A las 16.23 del pasado martes yo no sé qué estaba haciendo, la verdad, porque una de las cosas que tiene el verano es que hace imperceptible casi cualquier peligro. Sé que estaba en Benicasim, algo es algo, y que el fuego de Bejís, al menos para mí, era igual de inexistente que para todos los pasajeros que salieron a esa hora de Valencia en dirección a Zaragoza. La distancia hace más fácil el olvido y a mí me separaban algo menos de cien kilómetros del centro del infierno. Días después, ayudado por Google Maps, he llegado a descubrir que si trazásemos una línea desde Castellón hasta Valencia, y luego otras dos desde cada una de esas ciudades hasta el pueblo de Bejís, hallaríamos en el mapa un triángulo equilátero casi perfecto. Es curiosa esta existencia absurda: hasta sus horrores más caóticos están plagados de casualidades y de números exactos.
Decía que no sabía qué estaba haciendo a las cuatro y media de la tarde, pero supongo que estaría en medio de la siesta. La diferencia es que yo me quedé quieto en mi vértice y los que dormían en el vagón del tren habían abandonado el suyo para aproximarse sin saberlo al que estaba rodeado por las llamas. Yo ahora sé que estaba conectado a ellos, aunque ellos no pudiesen conocerme, porque sé de la existencia de este triángulo invisible. Y sé también que tal vez desde el espacio pudiese verse ya esa atmósfera de humo que iba adueñándose de todo, como un rencor, rellenando impasiblemente cada metro de la superficie geométrica que sigue separando nuestra angustia.
El martes, por pura lógica cartesiana, todavía disfruté de varias horas más que ellos de ignorancia. Además, mi despertar fue diferente. Mientras ellos peleaban con el miedo —a partir de las 17.56, según fuentes de Renfe—, yo me quitaba mansamente trocitos de ceniza del abdomen y miraba al cielo consternado desde mi terraza.
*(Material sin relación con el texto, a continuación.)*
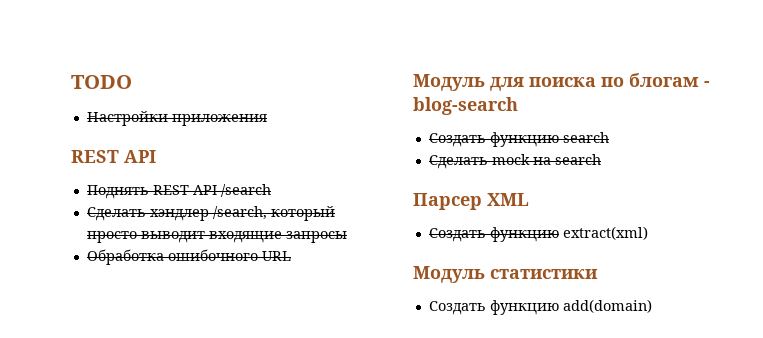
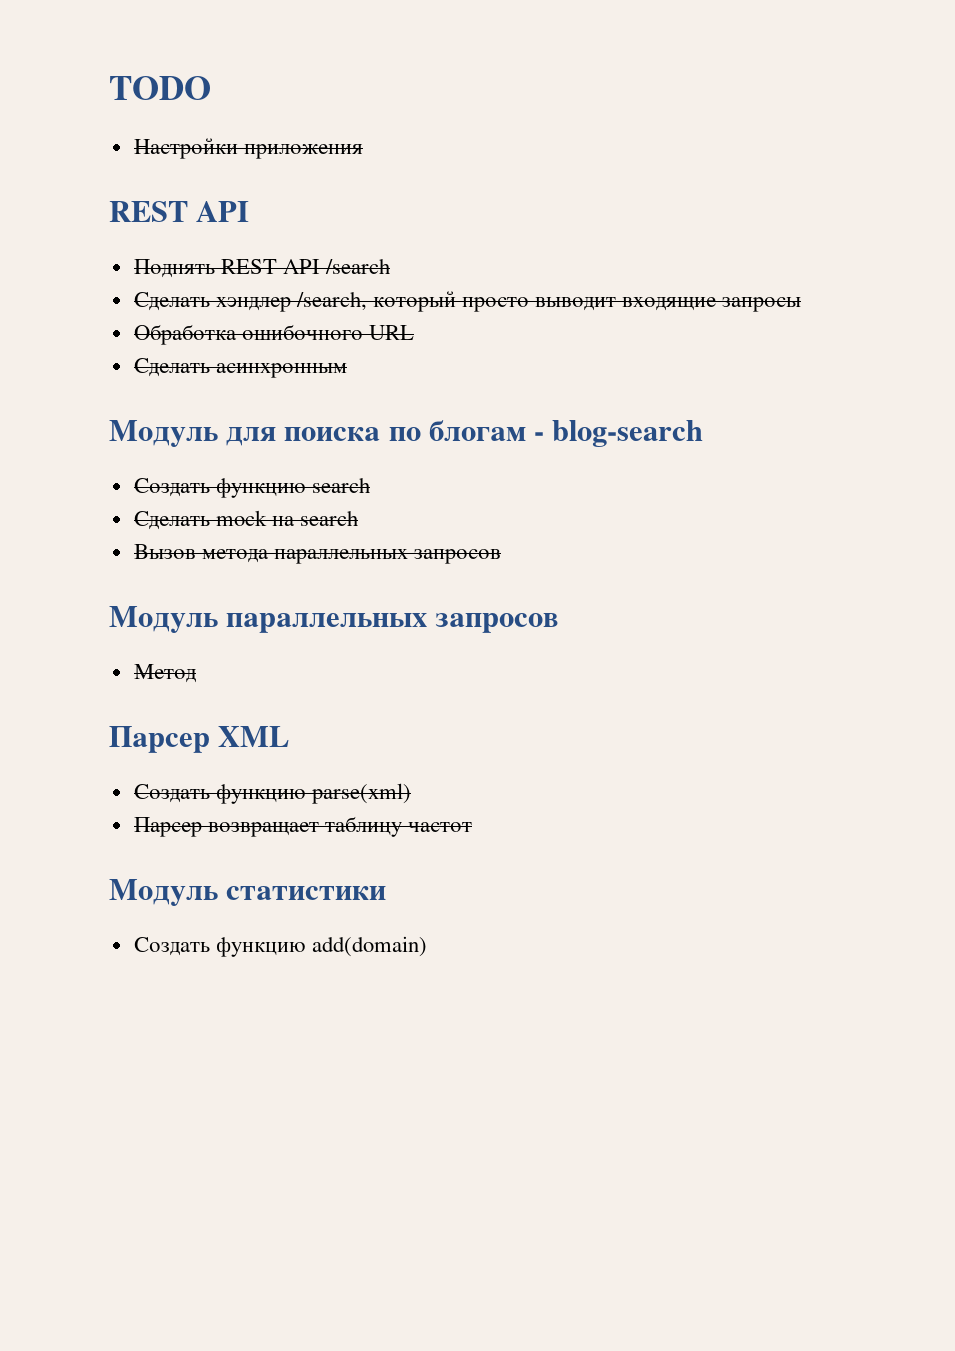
(291, 256) none -> [133,358,347,378] // Сделать асинхронным
(601, 159) none -> [133,544,501,564] [109,606,559,633] [133,664,196,683] // Вызов метода параллельных запросов // Модуль параллельных запросов // Метод
[562,226,648,240] extract(xml) -> [311,783,411,804] [133,816,472,837] parse(xml) // Парсер возвращает таблицу частот

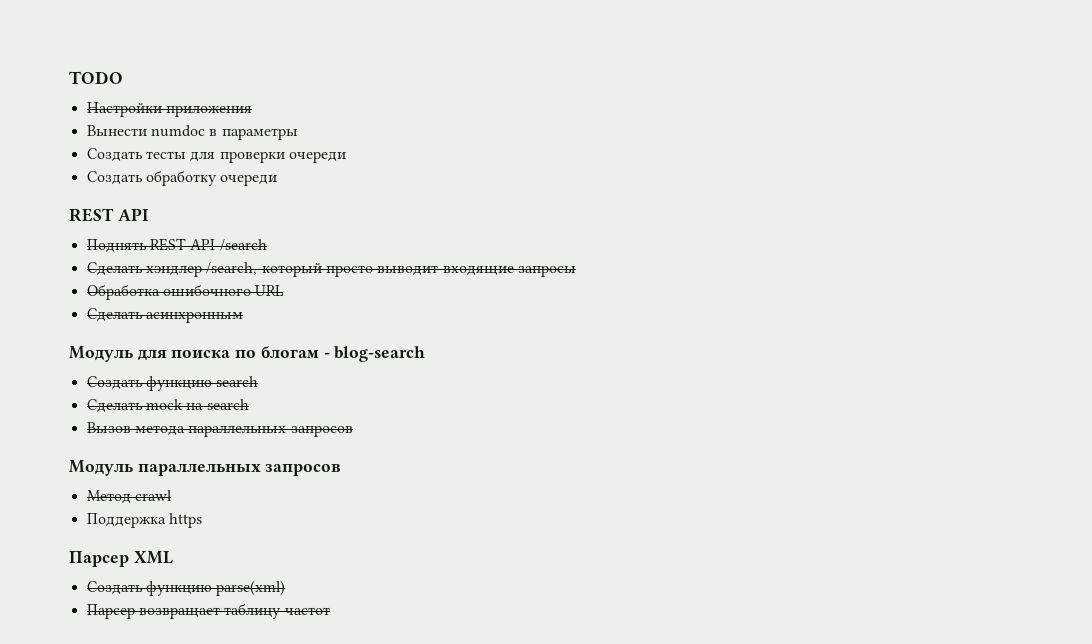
(363, 151) none -> [86,125,298,140] [86,148,346,163] [86,170,278,186] // Вынести numdoc в параметры // Создать тесты для проверки очереди // Создать обработку очереди
(196, 673) none -> [134,490,172,501] [86,513,202,528] crawl // Поддержка https
[109,879,387,906] [133,936,427,957] // Модуль статистики // Создать функцию add(domain) -> (330, 611) none

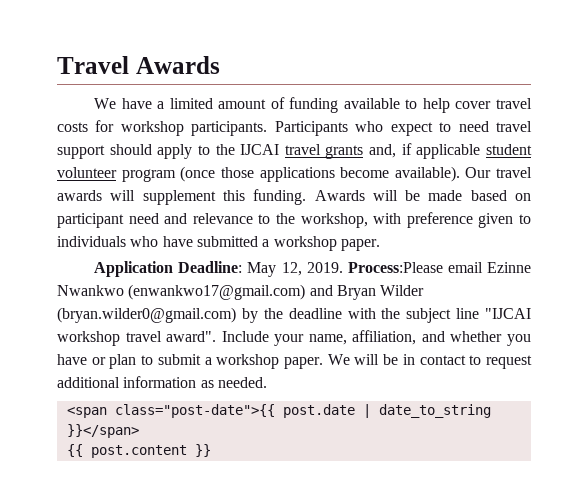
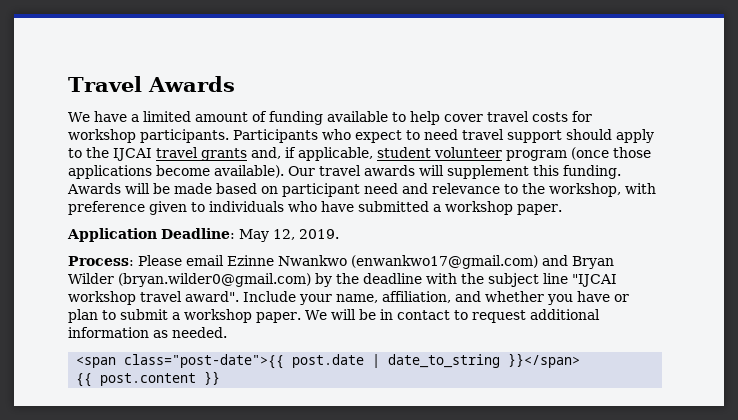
[416,144,481,159] applicable -> [298,147,373,161] applicable,
[347,262,443,273] Process:Please -> [68,255,182,266] // Process: Please

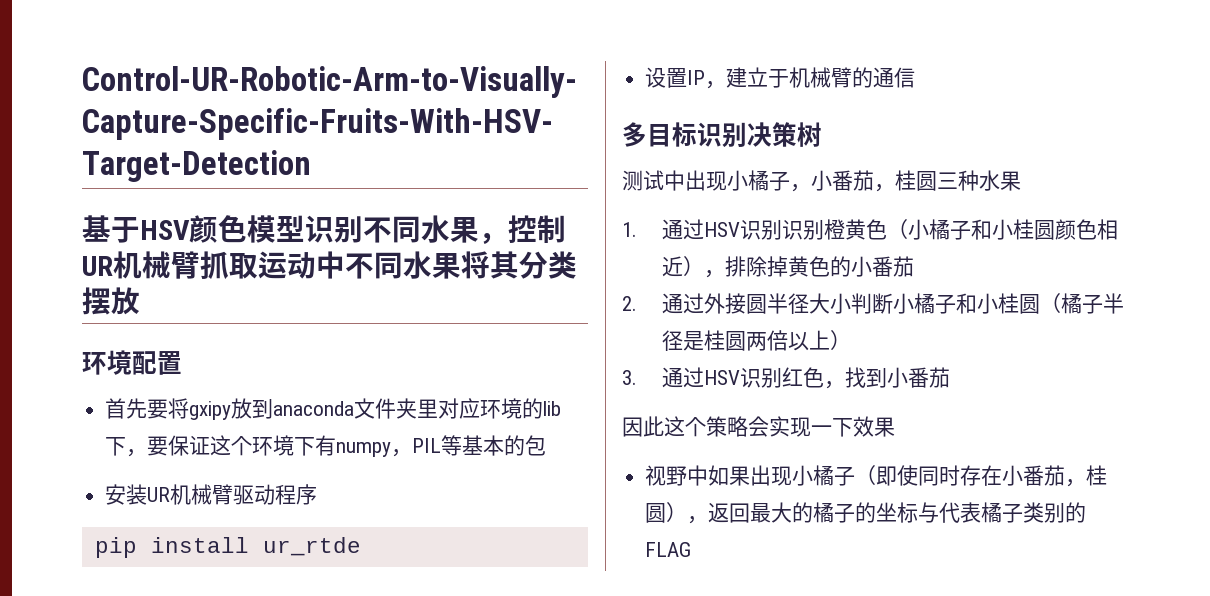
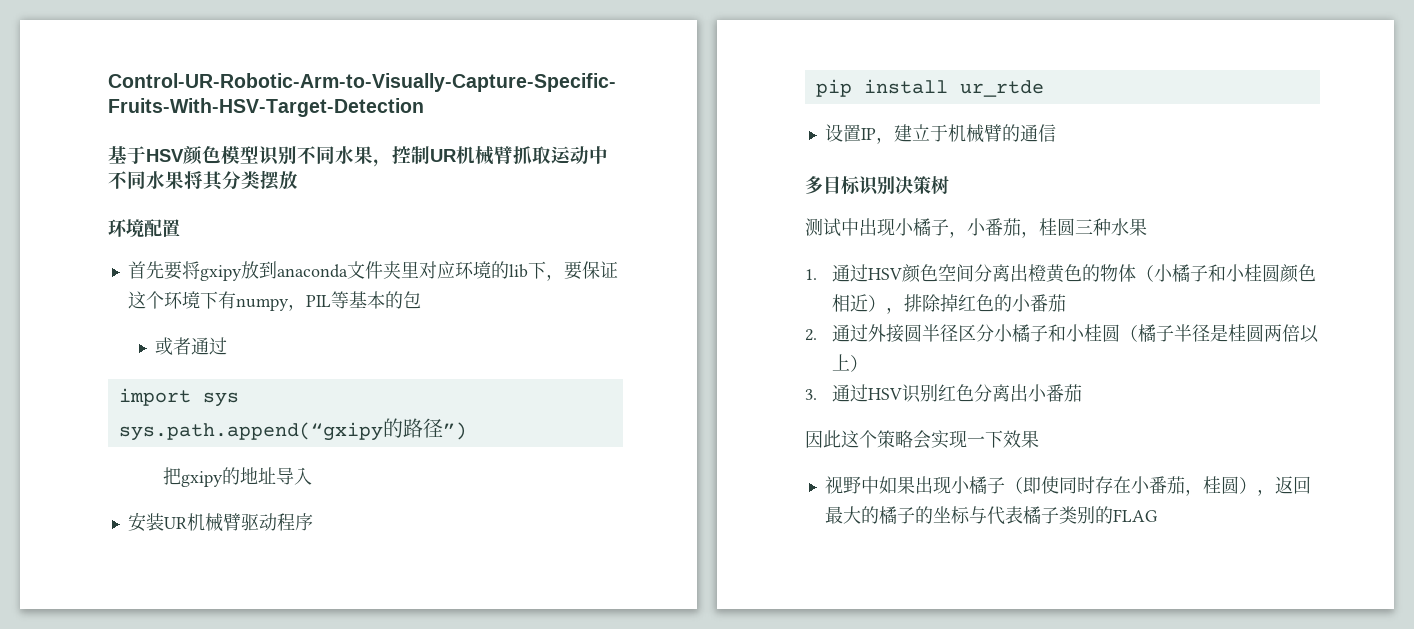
(547, 445) none -> [155,337,228,355] [118,388,239,407] [118,418,467,441] [162,467,312,487] // 或者通过 // import sys // sys.path.append(“gxipy的路径”) // 把gxipy的地址导入
[739,219,887,240] 识别识别橙黄色 -> [902,264,1137,283] 颜色空间分离出橙黄色的物体
[787,256,809,277] 黄 -> [958,294,977,311] 红
[808,293,893,314] 大小判断 -> [958,324,995,342] 区分
[823,367,887,389] ，找到 -> [974,384,1029,402] 分离出

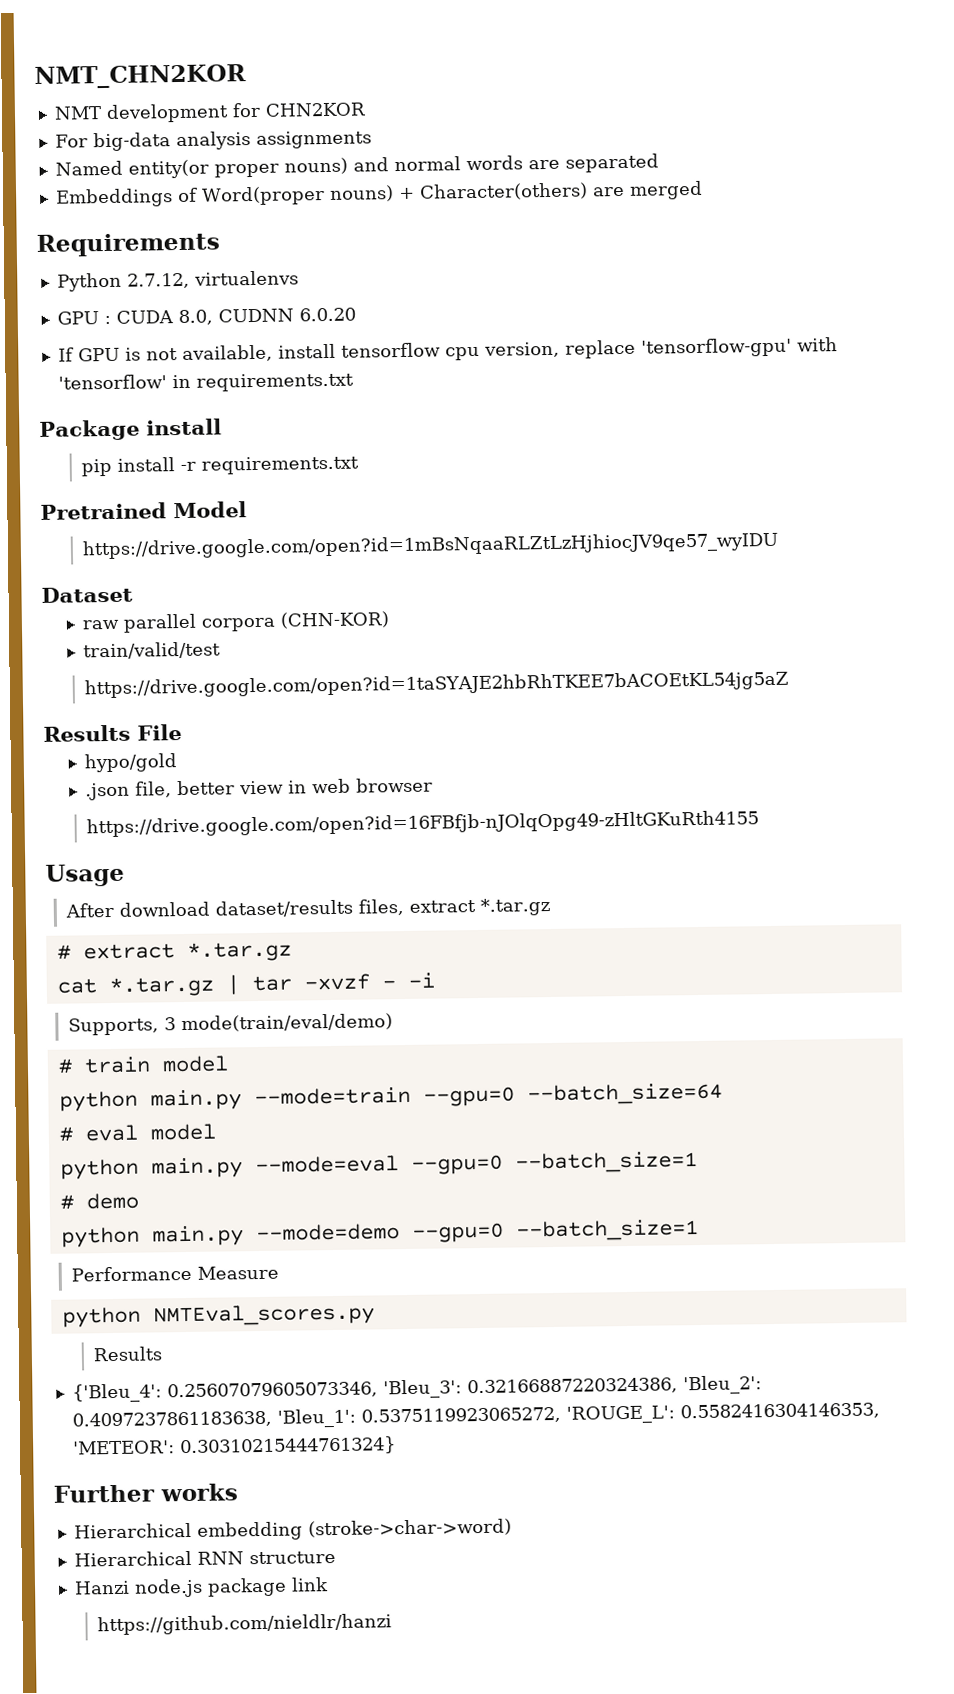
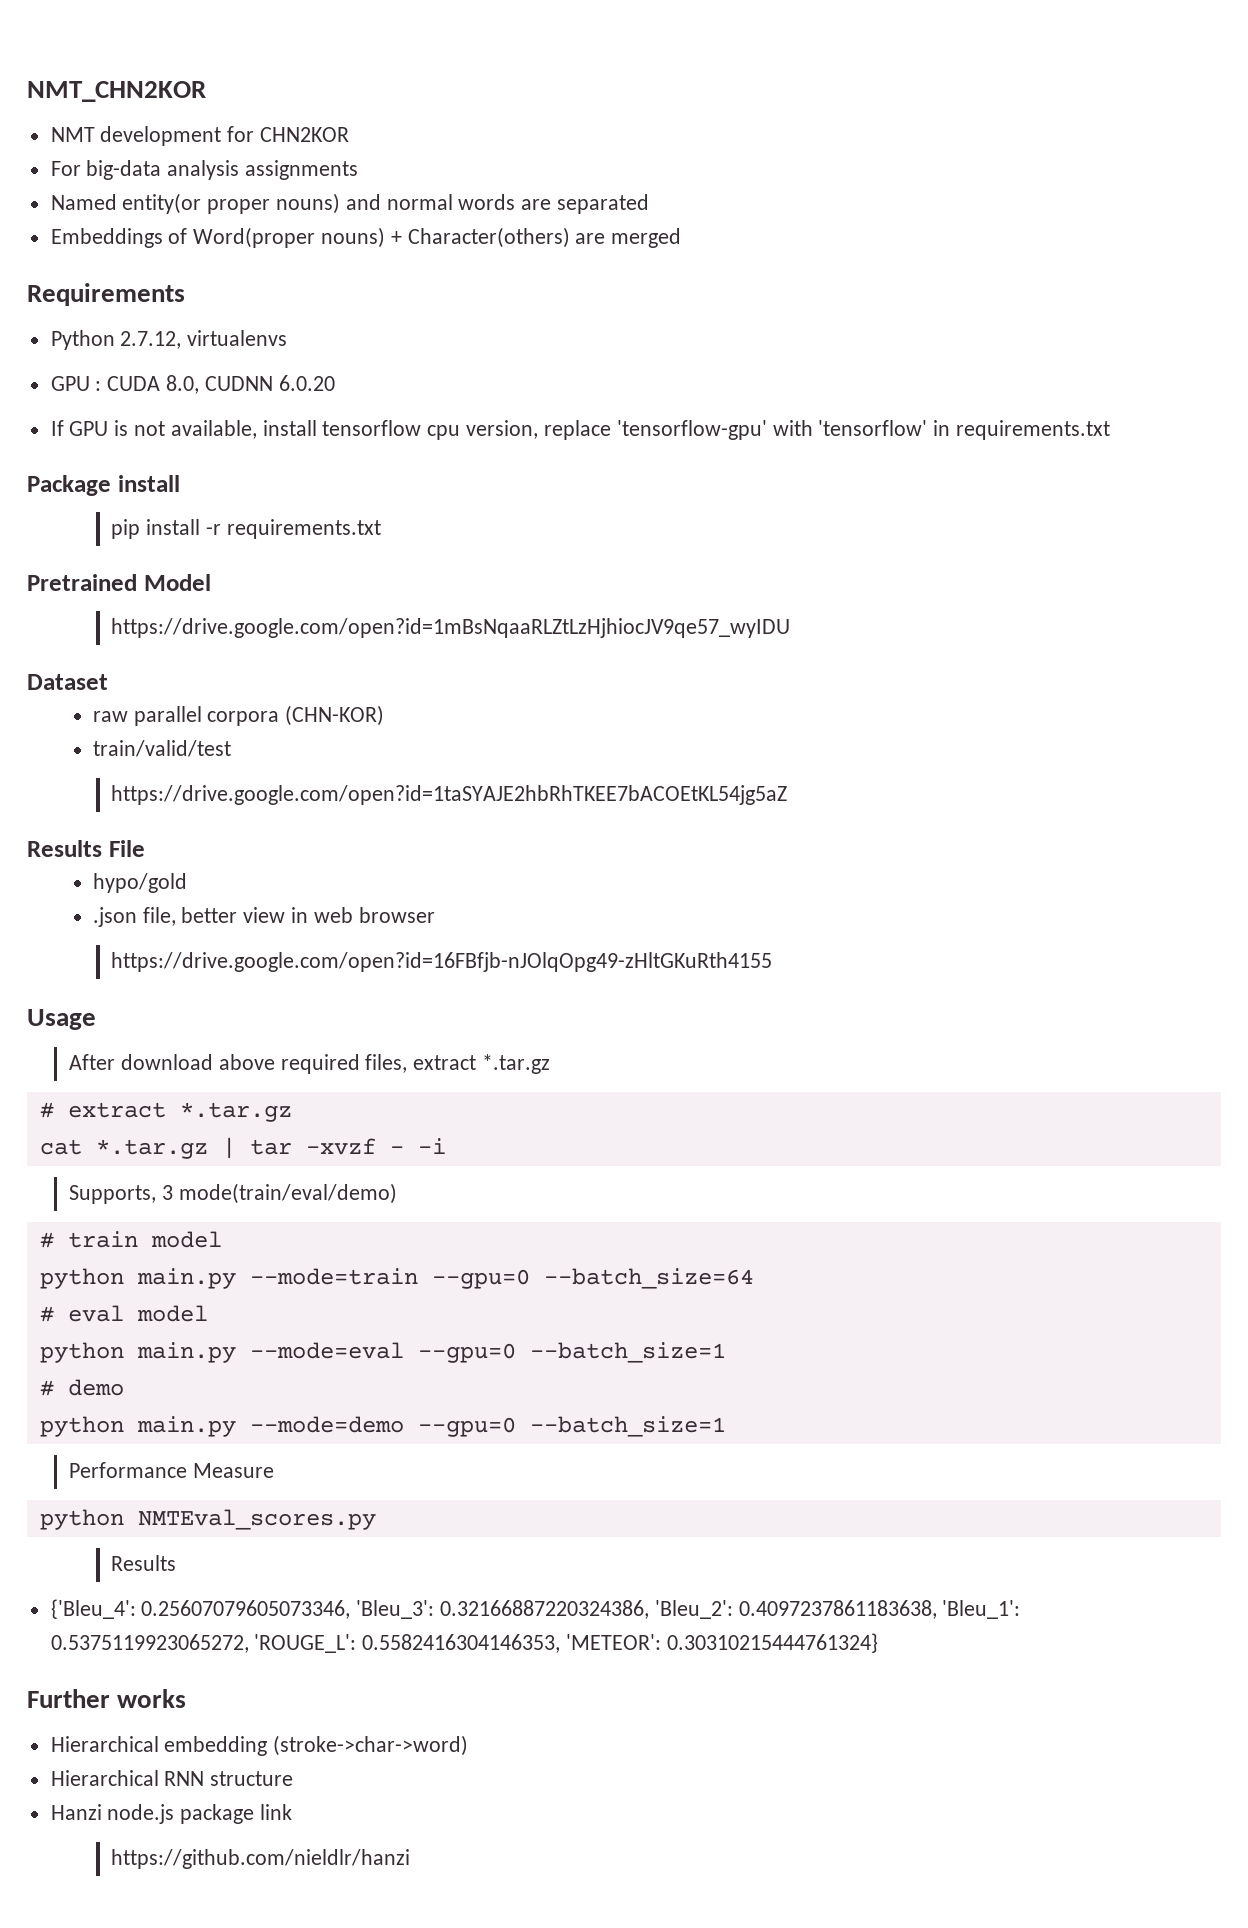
[215,899,354,918] dataset/results -> [218,1054,360,1074] above required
Me preguntaba qué extraño fenómeno atmosférico permitía que llegasen hasta mí vestigios de un horror incomprensible igual que restos de un naufragio. Y, aunque sabía que había un fuego, todavía no sabía que la distancia entre la catástrofe y la anécdota también puede medirse utilizando el teorema de Pitágoras.
El lunes, cuando se inició el fuego, los lugareños lamentaban la pérdida de unos pocos cientos de hectáreas. Hoy son más de 12.000 las calcinadas. Todo esto son números y es difícil calcular el dolor con este tipo de datos que tienden a tratar de resumirlo todo. Yo no sé resumir el llanto de mi cuñada Elena, por ejemplo, y dudo que pueda ser capaz de comprenderlo enteramente. No creo que sea medible o cuantificable. Lo que sí que sé es que apenas cuatro días antes del incendio ella estaba allí, en el lugar en el que ha pasado siempre los veranos con su familia. Y también que poco después de la desgracia cogió aire con una determinación que sólo mi hermano supo percibir, porque había comprendido antes que nadie que ella iba a acudir a reforestar el paisaje de su infancia en cuanto las autoridades lo permitan.
En toda esta semana he intentado evitar escuchar cualquier tipo de declaración oficial. No he querido leer la prensa, ni ver los informativos, por no toparme con el ministro de turno achacando a los demás sus propias faltas. No he querido oír a miembros de la oposición partidista, ni a tertulianos carroñeros. He preferido fijarme en mi cuñada y su familia. Creo que así es más fácil comprender que el verdadero compromiso político no depende de mucho más que de una distancia que no aparece en ningún mapa: la que separa cualquier desgracia de personas verdaderamente dispuestas a enfrentarla.